Son las diez de la mañana, en ese parking, en la esquina más alejada de ese parking, hay un coche aparcado, y en su interior un hombre con un vaso de cartón. El café sigue templado, y a sorbos él sigue con su vista los coches que pasan. De izquierda a derecha, los persigue, hasta que la matrícula es tan pequeña que los números se vuelven tan pequeños antes de desaparecer, que le recuerdan a las miniaturas con las que jugaba cuando era niño. Cuando pasaba las horas en el suelo de su habitación, provocando accidentes, colisiones que hacían volar aquellos coches para perderse debajo de la cama. Cuando se imaginaba que allá afuera los mayores eran más prudentes que él. Cuando imaginaba otra vida, una vida distinta. Una vida diferente en la que todo esfuerzo, de verdad, valiera la pena. Tanto tiempo estudiando, carrera, máster, doctorado, tres idiomas, las prácticas no remuneradas… y el único trabajo disponible, por temporadas, en un almacén en el que todo aquello en lo que había invertido tanto tiempo y dinero, se esfumaba, como se habían esfumado las oportunidades. Y tantos años, al final, ese esfuerzo. ¿Para qué? Deudas, efecto dominó, la empresa se arruina y cierra la fábrica. Después de tanto esfuerzo. Una casa, ahora, ese esfuerzo. Dos hijos, ahora, todo el esfuerzo. Ahora. Ahora, dentro del coche, en el vaso de cartón, al final, restos de café y los pozos. Los granos de azúcar, ya marrones, forman una diminuta isla.
El último sorbo. Ha pasado una hora. El volante está frío. El motor se ahoga con una tos ronca, y a él le cuesta dos intentos ponerlo en marcha. Y cuando al fin arranca y mete segunda, la gasolinera, el parking, las hojas rotas del periódico, todo eso queda atrás. Durante unos minutos, se dice, ella tiene trabajo. Sus ojos registran el paisaje de una ciudad que ha quedado a medio construir. Hay edificios de hormigón, esqueletos, estructuras, geométricas que no llegaron a tener paredes. Ella tiene trabajo, le viene a la cabeza, y se dice. Ella tiene trabajo, al menos hasta que él llegue a casa. Hasta que cierre la puerta, y se encuentre de pie en la entrada, parado en el pasillo, iluminado con la luz de una lámpara que está justo ahí para que él la deje encendida.
Ella tiene trabajo, es lo que él se dice, que al menos ella tiene trabajo hasta que él atraviese el pasillo, y camine con fuerza, y el sonido de sus pasos ahuyente los ruidos que colecciona una casa vacía: el zumbido de la nevera, la madera de la estantería, la tos del vecino.
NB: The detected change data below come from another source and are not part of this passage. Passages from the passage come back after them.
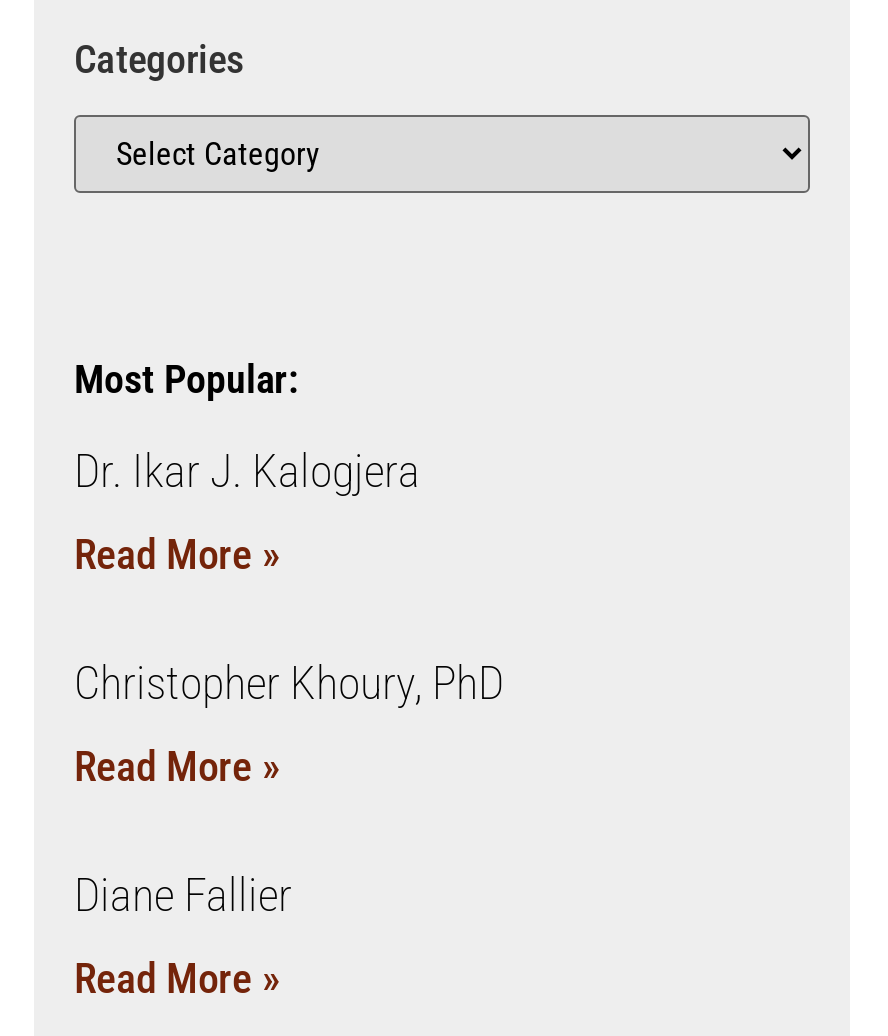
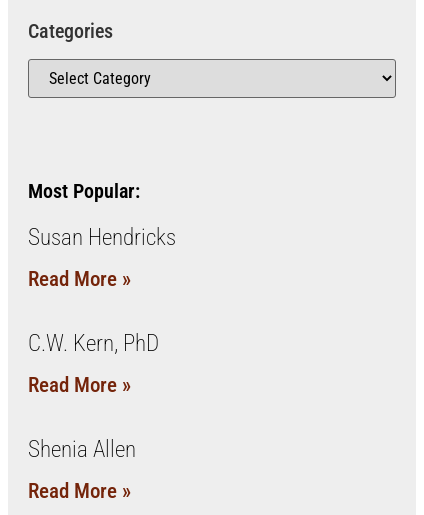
- Dr. Ikar J. Kalogjera
+ Susan Hendricks

- Christopher Khoury, PhD
+ C.W. Kern, PhD

- Diane Fallier
+ Shenia Allen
Ese silencio, que hace demasiados meses que conoce. Pero hasta entonces, aún en el coche, con las dos manos en el volante, él solo piensa en que ella tiene trabajo. Y se jura repetirlo, repetirlo tantas veces como sea necesario. Se promete repetirlo, como ahora, con la mirada atenta a lo que tiene delante, atento a lo que le viene de frente. Al menos, se dice, ella tiene trabajo.